Stored items from a collection
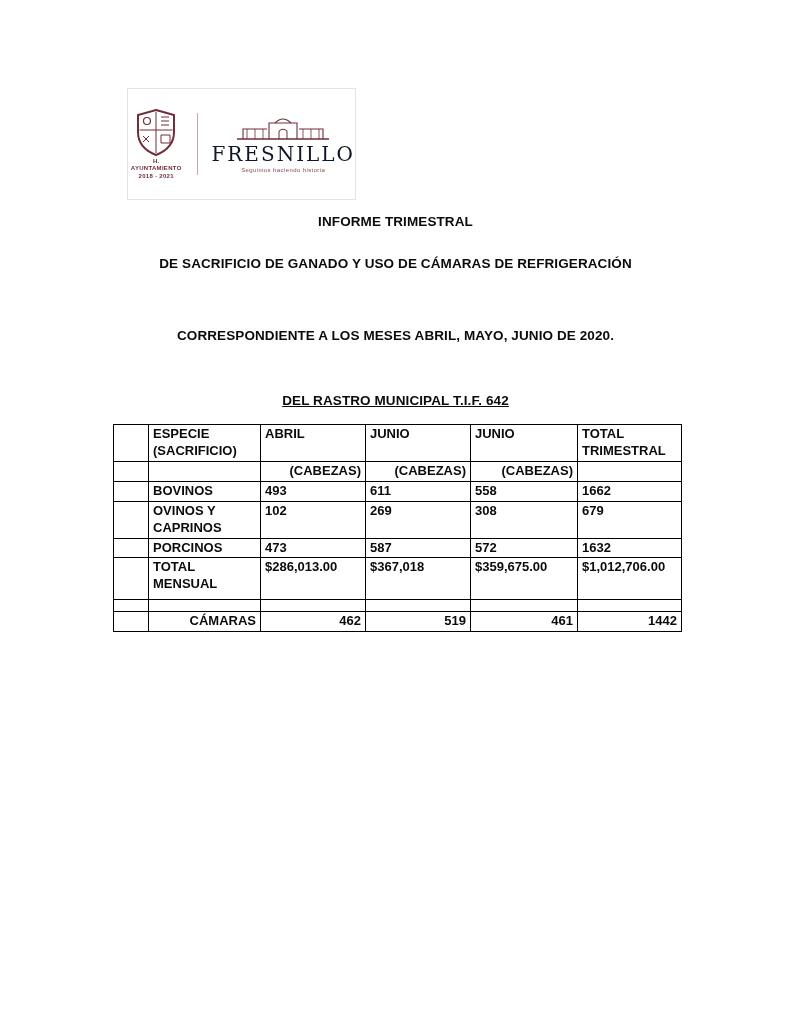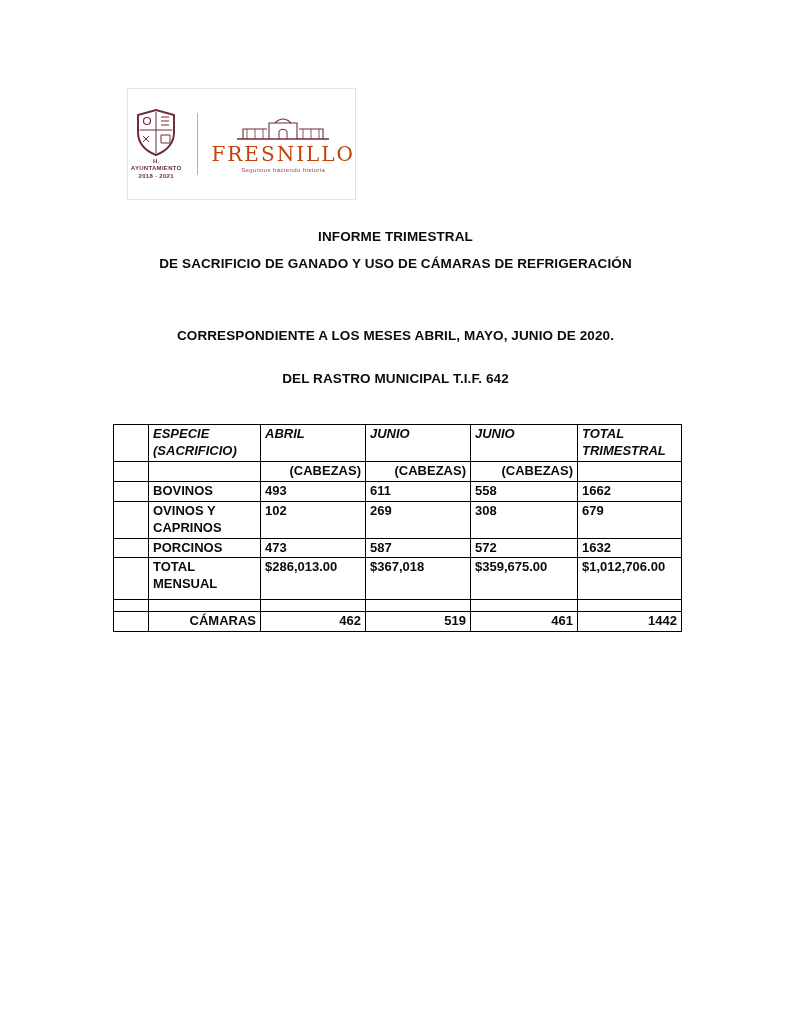--- a/index.html
+++ b/index.html
@@ -10,44 +10,44 @@
   
   .logo-box {
     position:absolute; left:127px; top:88px; width:229px; height:112px;
     border:1px solid #e4e4e4; background:#fff;
     display:flex; align-items:center; justify-content:center; gap:13px;
   }
   .crest { display:flex; flex-direction:column; align-items:center; width:58px; }
   .crest-caption { font-size:6px; font-weight:700; color:#6e2d38; text-align:center; line-height:1.25; letter-spacing:.3px; }
   .logo-divider { width:1px; height:62px; background:#c9a6ab; }
   .brand { display:flex; flex-direction:column; align-items:center; }
-  .wordmark { font-family:"DejaVu Serif", serif; font-size:20px; color:#c2410c; letter-spacing:2px; margin-top:1px; }
+  .wordmark { font-family:"DejaVu Serif", serif; font-size:20px; color:#0f172a; letter-spacing:2px; margin-top:1px; }
   .tagline { font-size:6px; color:#8a4a50; letter-spacing:.4px; margin-top:1px; white-space:nowrap; }
 
   
   .doc-title {
     position:absolute; left:0; width:791px; text-align:center;
     font-size:13.5px; font-weight:700; color:#0b0b0b; letter-spacing:.1px;
   }
-  .t1 { top:229px; }
+  .t1 { top:214px; }
   .t2 { top:256px; }
   .t3 { top:328px; }
-  .t4 { top:371px; }
+  .t4 { top:393px;text-decoration:underline; }
 
   
   .report-table {
     position:absolute; left:113px; top:424px; width:568px;
     border-collapse:collapse; table-layout:fixed; background:#fff;
   }
   .report-table td {
     border:1.4px solid #000; padding:1px 4px;
     font-size:13px; font-weight:700; color:#0b0b0b;
     vertical-align:top; line-height:1.3; overflow:hidden;
   }
-  tr.r-head  td { height:37px;font-style:italic; }
+  tr.r-head  td { height:37px; }
   tr.r-sub   td { height:17px;text-align:right; }
   tr.r-bov   td { height:18px;margin-left:41px; }
   tr.r-ovi   td { height:34px; }
   tr.r-por   td { height:18px; }
   tr.r-tot   td { height:42px; }
   tr.r-gap   td { height:12px; padding-top:0; padding-bottom:0; }
   tr.r-cam   td { height:19px;text-align:right; }
 </style>
 </head>
 <body>

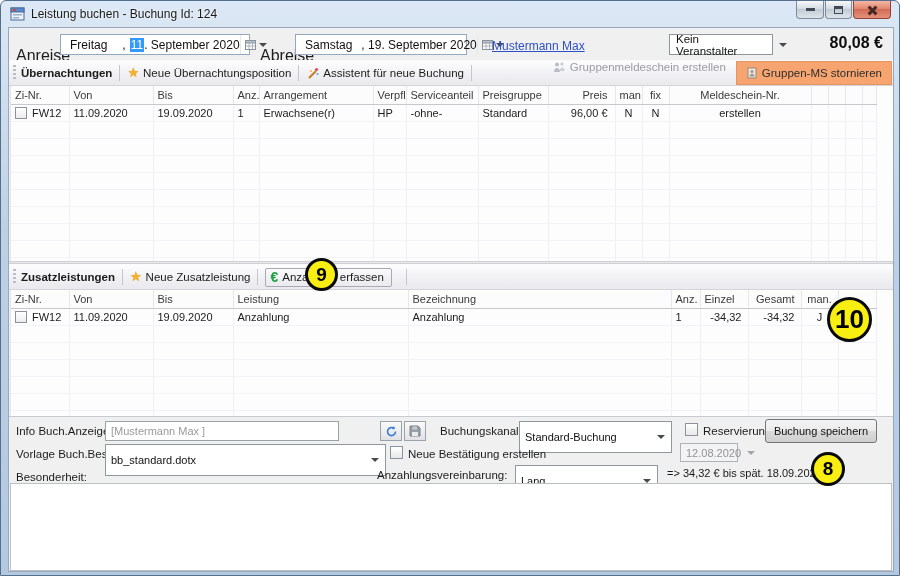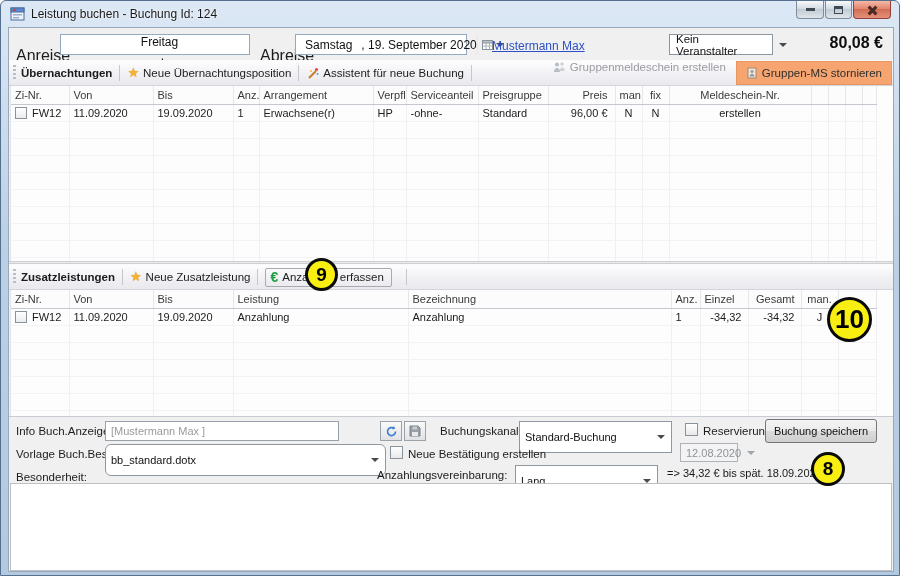--- a/index.html
+++ b/index.html
@@ -133,21 +133,21 @@
           <span class="glyph-x"></span>
         </div>
     </div>
   </div>
 
   <div class="content">
 
     <div class="hpanel">
       <span class="hlbl" style="left:7px">Anreise</span>
 
-      <div class="datecombo" style="left:51px; width:190px;flex-direction:column;">
+      <div class="datecombo" style="left:51px; width:190px;">
         <span class="dc-day">Freitag</span>
         <span class="dc-comma">,</span>
         <span class="dc-num-sel">11</span>
         <span class="dc-rest">. September 2020</span>
         <span class="dc-btn">
           <svg width="11" height="11" viewBox="0 0 11 11">
             <rect x="0.5" y="1.5" width="10" height="9" fill="#fff" stroke="#8a929c"></rect>
             <rect x="0.5" y="1.5" width="10" height="2.5" fill="#b8c2cc" stroke="#8a929c"></rect>
             <line x1="4" y1="4" x2="4" y2="10" stroke="#aab2bc"></line>
               <line x1="7.5" y1="4" x2="7.5" y2="10" stroke="#aab2bc"></line>
@@ -607,21 +607,21 @@
         <span>Standard-Buchung</span>
         <span class="tri-down"></span>
       </div>
 
       <span class="fcheck" style="left:676px; top:6px"></span>
       <span class="lbl" style="left:694px; top:8px">Reservierung bis</span>
 
       <div class="push-btn">Buchung speichern</div>
 
       <span class="lbl" style="left:7px; top:31px">Vorlage Buch.Best.:</span>
-      <div class="fcombo" style="left:96px; top:27px; width:281px;border-radius:6px;">
+      <div class="fcombo" style="left:96px; top:27px; width:281px;">
         <span>bb_standard.dotx</span>
         <span class="tri-down"></span>
       </div>
 
       <span class="fcheck" style="left:381px; top:29px"></span>
       <span class="lbl" style="left:399px; top:31px">Neue Bestätigung erstellen</span>
 
       <div class="datefield-dis">
         <span>12.08.2020</span>
         <svg width="10" height="10" viewBox="0 0 11 11" style="margin-left:auto">

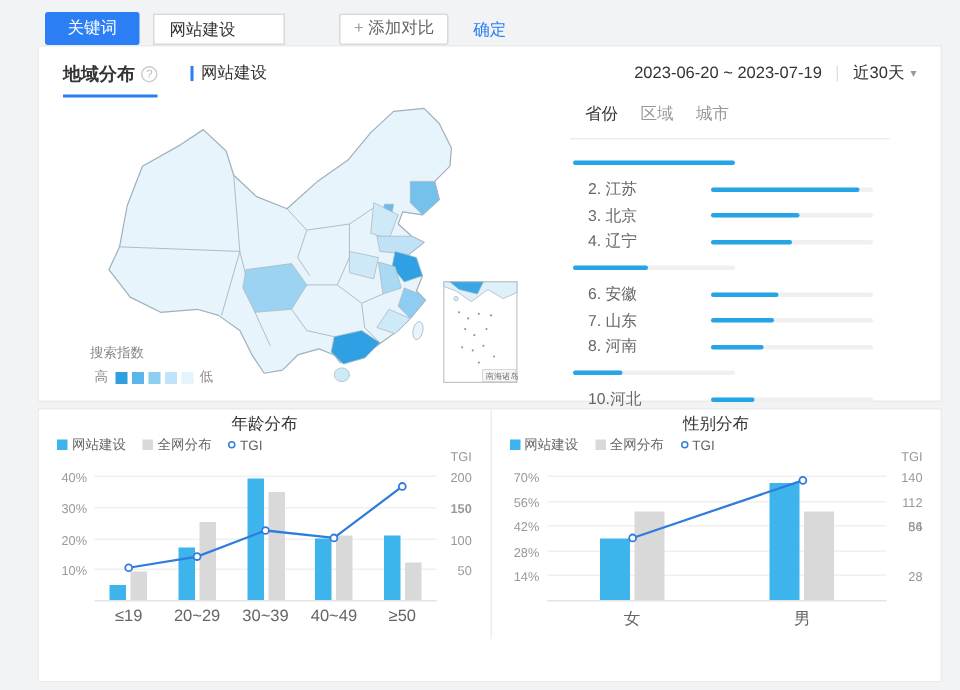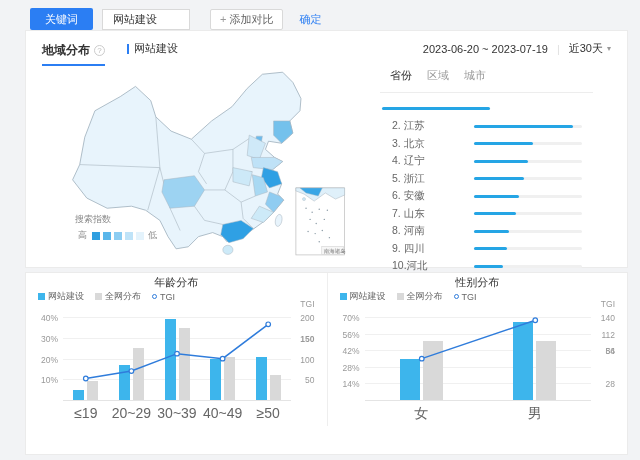--- a/index.html
+++ b/index.html
@@ -3,21 +3,21 @@
 <meta charset="utf-8">
 <style>
   * { margin:0; padding:0; box-sizing:border-box; }
   html,body { width:640px; height:460px; overflow:hidden; }
   body { position:relative; background:#f2f3f5; font-family:"Liberation Sans",sans-serif; color:#333; }
 
   
   .toolbar { position:absolute; left:30px; top:8px; display:flex; align-items:center; }
   .kw-btn { background:var(--accent); color:#fff; font-size:11px; height:22px; line-height:22px; padding:0 15px; border-radius:2px; cursor:pointer; }
   .kw-input { background:#fff; border:1px solid #d9d9d9; height:21px; font-size:11px; padding:0 10px; width:88px; margin-left:9px; color:#333; font-family:inherit; }
-  .add-btn { margin-left:20px; background:#fff; border:1px solid #d9d9d9; height:21px; line-height:19px; font-size:11px; color:#666; padding:0 9px; border-radius:2px; cursor:pointer; }
+  .add-btn { margin-left:36px; background:#fff; border:1px solid #d9d9d9; height:21px; line-height:19px; font-size:11px; color:#666; padding:0 9px; border-radius:2px; cursor:pointer; }
   .add-btn .plus { color:#999; margin-right:3px; }
   .confirm-link { margin-left:16px; color:var(--accent); font-size:11px; cursor:pointer; }
 
   
   .card { position:absolute; left:25px; width:603px; background:#fff; border:1px solid #ebebeb; }
   #card-region { top:30px; height:238px; }
   #card-demo { top:272px; height:183px; }
   .card-header { display:flex; align-items:flex-start; padding:9px 16px 0 16px; height:27px; }
   .card-title-wrap { position:relative; padding-bottom:7px; }
   .card-title { font-size:12px; color:#333; font-weight:bold; }
@@ -26,21 +26,21 @@
   .sub-tab { display:flex; align-items:center; margin-left:22px; font-size:11px; color:#333; padding-top:1px; }
   .tab-marker { display:inline-block; width:2px; height:10px; background:var(--accent); margin-right:5px; }
   .header-right { margin-left:auto; display:flex; align-items:center; font-size:11px; color:#333; padding-top:1px; }
   .hr-sep { color:#e0e0e0; margin:0 9px; }
   .caret { color:#999; font-size:8px; margin-left:4px; }
 
   
   .region-body { display:flex; height:208px; }
   .map-wrap { position:relative; width:350px; height:208px; }
   .map-wrap svg { position:absolute; left:8px; top:0; }
-  .map-legend { position:absolute; left:34px; bottom:24px; font-size:9px; color:#888;margin-left:15px; }
+  .map-legend { position:absolute; left:34px; bottom:8px; font-size:9px; color:#888; }
   .legend-row { display:flex; align-items:center; margin-top:3px; }
   .legend-sq { width:8px; height:8px; margin:0 1.5px; }
   .legend-row .lg-txt { margin:0 3px; }
 
   .rank-panel { flex:1; padding:8px 34px 0 4px; }
   .rank-tabs { display:flex; gap:15px; font-size:11px; color:#999; padding:2px 0 9px 10px; border-bottom:1px solid #ededed; }
   .rank-tab.active { color:#333; }
   .rank-tab { cursor:pointer; }
   .rank-list { padding-top:7px; }
   .rank-row { display:flex; align-items:center; height:17.5px; font-size:10.5px; color:#666; }
@@ -65,21 +65,21 @@
   .axis-col.left .tick { right:5px; }
   .axis-col.right .tick { right:2px; }
   .right-axis-title { position:absolute; top:-10px; right:2px; font-size:8.5px; color:#999; }
   .plot-wrap { flex:1; }
   .plot { position:relative; height:92px; border-bottom:1px solid #e4e4e4; }
   .gridline { position:absolute; left:0; right:0; height:1px; background:#f0f0f0; }
   .bar { position:absolute; bottom:0; }
   .bar.blue { background:var(--bar-blue); }
   .bar.gray { background:var(--bar-gray); }
   .line-svg { position:absolute; left:0; top:0; pointer-events:none; overflow:visible; }
-  .xlabels { position:relative; height:16px; font-size:14px; color:#666;text-decoration:underline; }
+  .xlabels { position:relative; height:16px; font-size:11px; color:#666;text-decoration:underline; }
   .xlabel { position:absolute; top:4px; width:64px; text-align:center; }
 </style>
 </head>
 <body>
 
 <div class="toolbar">
   <div class="kw-btn">关键词</div>
   <input class="kw-input" value="网站建设" style="">
   <div class="add-btn"><span class="plus">+</span><span>添加对比</span></div>
   <div class="confirm-link">确定</div>
@@ -204,21 +204,20 @@
               <div class="rank-fill" style="width: 55%;"></div>
             </div>
           </div>
           <div class="rank-row">
             <span class="rank-name">4. 辽宁</span>
             <div class="rank-track">
               <div class="rank-fill" style="width: 50%;"></div>
             </div>
           </div>
           <div class="rank-row">
-            <span class="rank-name">5. 浙江</span>
             <div class="rank-track">
               <div class="rank-fill" style="width: 46%;"></div>
             </div>
           </div>
           <div class="rank-row">
             <span class="rank-name">6. 安徽</span>
             <div class="rank-track">
               <div class="rank-fill" style="width: 42%;"></div>
             </div>
           </div>
@@ -228,21 +227,20 @@
               <div class="rank-fill" style="width: 39%;"></div>
             </div>
           </div>
           <div class="rank-row">
             <span class="rank-name">8. 河南</span>
             <div class="rank-track">
               <div class="rank-fill" style="width: 32%;"></div>
             </div>
           </div>
           <div class="rank-row">
-            <span class="rank-name">9. 四川</span>
             <div class="rank-track">
               <div class="rank-fill" style="width: 31%;"></div>
             </div>
           </div>
           <div class="rank-row">
             <span class="rank-name">10.河北</span>
             <div class="rank-track">
               <div class="rank-fill" style="width: 27%;"></div>
             </div>
           </div>

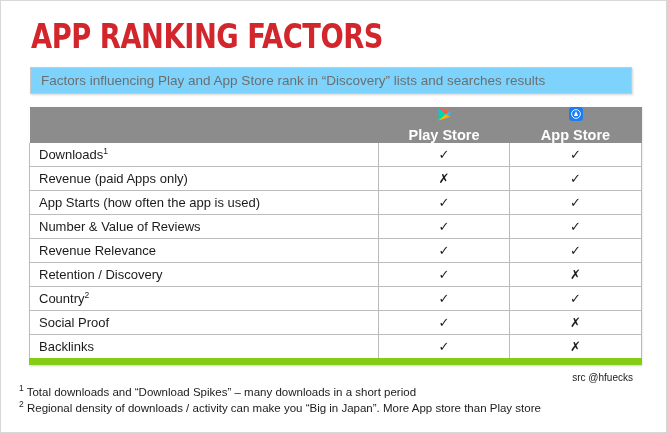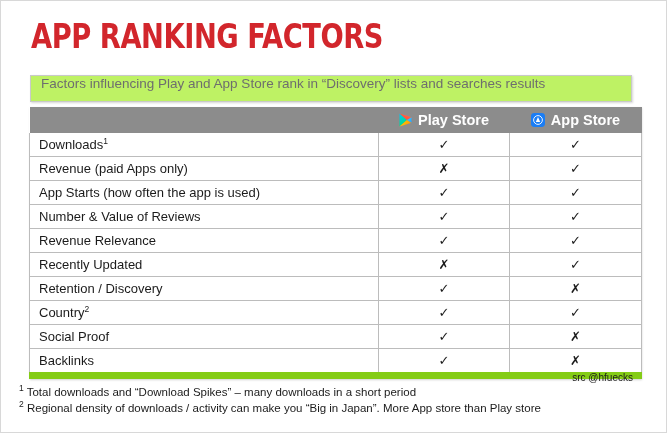--- a/index.html
+++ b/index.html
@@ -44,25 +44,24 @@
 
   
   .subtitle-box {
     position: absolute;
     left: 29px;
     top: 66px;
     width: 602px;
     height: 27px;
     box-sizing: border-box;
     border: 1px solid #c9c9c9;
-    background: #bef264;
+    background: #7dd3fc;
     box-shadow: 1px 1px 2px rgba(0,0,0,0.16);
     display: flex;
-    align-items: flex-start;
-    margin-top: 8px;
+    align-items: center;
   }
   .subtitle-text {
     padding-left: 10px;
     font-size: 13.5px;
     color: #6e6e6e;
     white-space: nowrap;
     font-family: "Liberation Sans", sans-serif;
   }
 
   
@@ -95,20 +94,21 @@
     vertical-align: middle;
   }
   thead th.blank { border-right: none; }
 
   .store-head {
     display: flex;
     align-items: center;
     justify-content: center;
     gap: 6px;
     white-space: nowrap;
+    flex-direction: column;
   }
 
   
   .play-icon {
     width: 13px;
     height: 14px;
     display: inline-block;
     flex: 0 0 auto;
   }
   
@@ -257,25 +257,20 @@
             <td class="factor"><span>Number &amp; Value of Reviews</span></td>
             <td class="mark"><span class="glyph-check">✓</span></td>
             <td class="mark"><span class="glyph-check">✓</span></td>
           </tr>
           <tr>
             <td class="factor"><span>Revenue Relevance</span></td>
             <td class="mark"><span class="glyph-check">✓</span></td>
             <td class="mark"><span class="glyph-check">✓</span></td>
           </tr>
           <tr>
-            <td class="factor"><span>Recently Updated</span></td>
-            <td class="mark"><span class="glyph-cross">✗</span></td>
-            <td class="mark"><span class="glyph-check">✓</span></td>
-          </tr>
-          <tr>
             <td class="factor"><span>Retention / Discovery</span></td>
             <td class="mark"><span class="glyph-check">✓</span></td>
             <td class="mark"><span class="glyph-cross">✗</span></td>
           </tr>
           <tr>
             <td class="factor"><span>Country</span><sup>2</sup></td>
             <td class="mark"><span class="glyph-check">✓</span></td>
             <td class="mark"><span class="glyph-check">✓</span></td>
           </tr>
           <tr>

▸ **EXERCISE PROMPT**:
Could you please write out exactly the lines from the start of the entries above through the line that holds "serif; font-size:20px; color:#0f172a;", both included, with no pictures?

▸ **ANSWER TO THIS TASK**:
--- a/index.html
+++ b/index.html
@@ -10,44 +10,44 @@
   
   .logo-box {
     position:absolute; left:127px; top:88px; width:229px; height:112px;
     border:1px solid #e4e4e4; background:#fff;
     display:flex; align-items:center; justify-content:center; gap:13px;
   }
   .crest { display:flex; flex-direction:column; align-items:center; width:58px; }
   .crest-caption { font-size:6px; font-weight:700; color:#6e2d38; text-align:center; line-height:1.25; letter-spacing:.3px; }
   .logo-divider { width:1px; height:62px; background:#c9a6ab; }
   .brand { display:flex; flex-direction:column; align-items:center; }
-  .wordmark { font-family:"DejaVu Serif", serif; font-size:20px; color:#c2410c; letter-spacing:2px; margin-top:1px; }
+  .wordmark { font-family:"DejaVu Serif", serif; font-size:20px; color:#0f172a; letter-spacing:2px; margin-top:1px; }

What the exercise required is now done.